Monday, October 21, 2019

Things I NEVER Want to do Again!

Interviewing for a job heads the list.

Now, it turns out that I'm good at getting jobs:

  • In my cover letter, I always check off all the boxes listed in their requirements - that has me making the first cut.
  • I dial back my weirdness when I'm called for an interview.
  • In the past, I would color my hair a noticeable red - I was normally a reddish brown - because I learned that, when interviewing, people often became interchangeable, but they always remembered the One with the Red Hair. Recently, I've made some comment about my grey hair, and referred to myself as the Silver Fox - one of many reasons I'm glad I married my husband was acquiring that cool last name.
  • In most interviews, I had something tangible - an example of a program I wrote, a training manual I created, or - when going for a science teacher position - a prop, like a toy used to demonstrate a science topic. Reminders like that separate you from the pack, as well as give them something to discuss after you're gone.
As a result, my job searches generally don't take that long. Of course, it did help that I had marketable skills, pertinent job experience, and a willingness to adjust my expectations to the market at that time.

If I was ever so cursed as to have to do it again, I would have one non-negotiable demand:
No Scripted Group Interview
What is that?

It's a type of interview that was popular in some organizations in the late 1990's and early 2000's. A group would be assembled to interview you, and each would have a few questions. When they read the questions (EXACTLY as written on the paper), I would sometimes have a hard time understanding what they wanted to know. Yeah, the questions were that badly written.

After floundering in a few similar interviews, I learned that HR (that source of all evil) had imposed their "fair" interview demands on the staff, and put the fear of HR in them all. In most cases, HR was actually sitting in the interview room, watching like a hawk for someone foolish enough to deviate from the mandated procedures.

These weren't the questions, but they were around the same level of "Huh?"

So, the first couple of times, I asked for clarification. They very carefully explained that they couldn't provide more information than what was on the paper; at that point, they repeated, word for word, what they had said before.

Well, that was a lot of help. I tried to answer, as best as I could. It didn't help that the interviewers had been instructed to provide NO feedback - verbal, facial, or otherwise.

These types of structured settings work poorly to select employees who have to use creativity, personal initiative, or out-of-the-box thinking. They work well to select rule-followers and drones.

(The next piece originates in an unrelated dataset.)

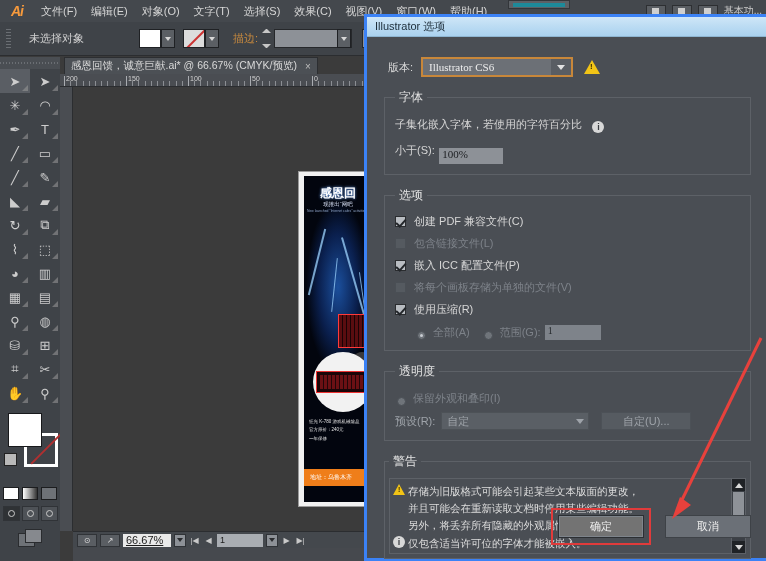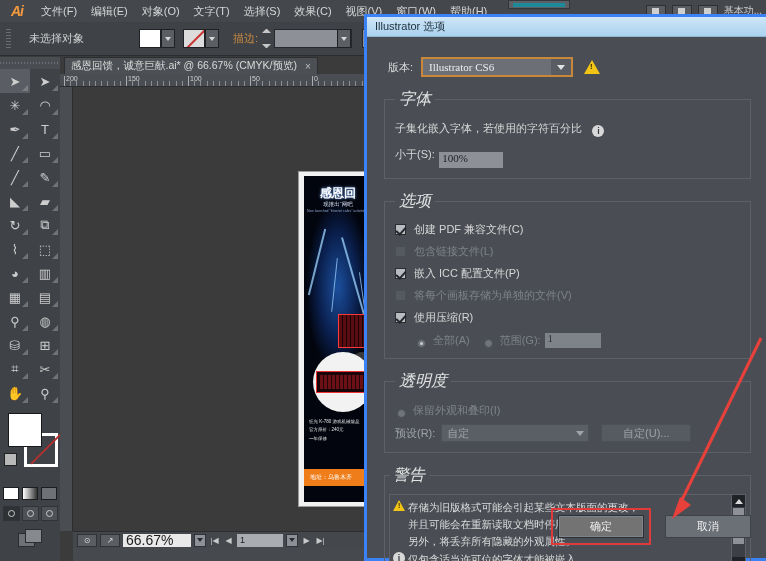"字体" fieldset.grp legend { font-size: 16px -> 12px; font-style: italic -> none }
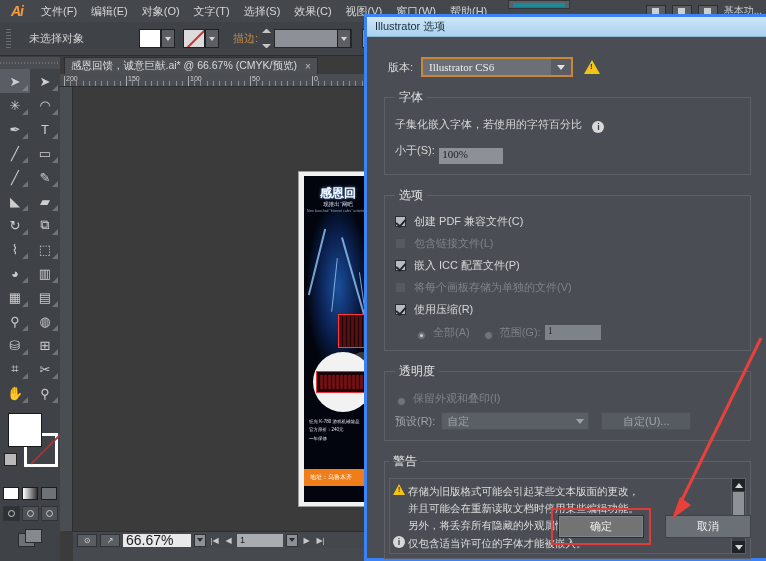"66.67%" .sb-zoom { font-size: 14px -> 11px; text-decoration: none -> underline; width: 68px -> 48px }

And, maybe that's the best outcome - if a company so little values individualism, perhaps they aren't a good fit for people like me.


Cliffdweller said...

I interviewed for a position at a fairly large airport. The interview team behaved much as you describe, and it threw me off for a few minutes. Then I tailored my responses to intentionally shake them up a bit. One interviewer asked whether I would be willing to work the midnight shift. I HATE mid shifts, but I responded, “Eagerly!” She was a bit flustered, and she repeated, “Eagerly?”
I did get the job, but I lasted only three years. Crap job.
Next interview I examined all the requirements and presented the interviewers with a spreadsheet showing how my experiences did or did not match. Told them it was probably a weird way to present myself. They disagreed saying it was creative and very clear. Got that job, too.
Find a way to be remembered.
No more interviews for me either. Aged out of the market....

Linda Fox said...

One wonderful thing about getting older.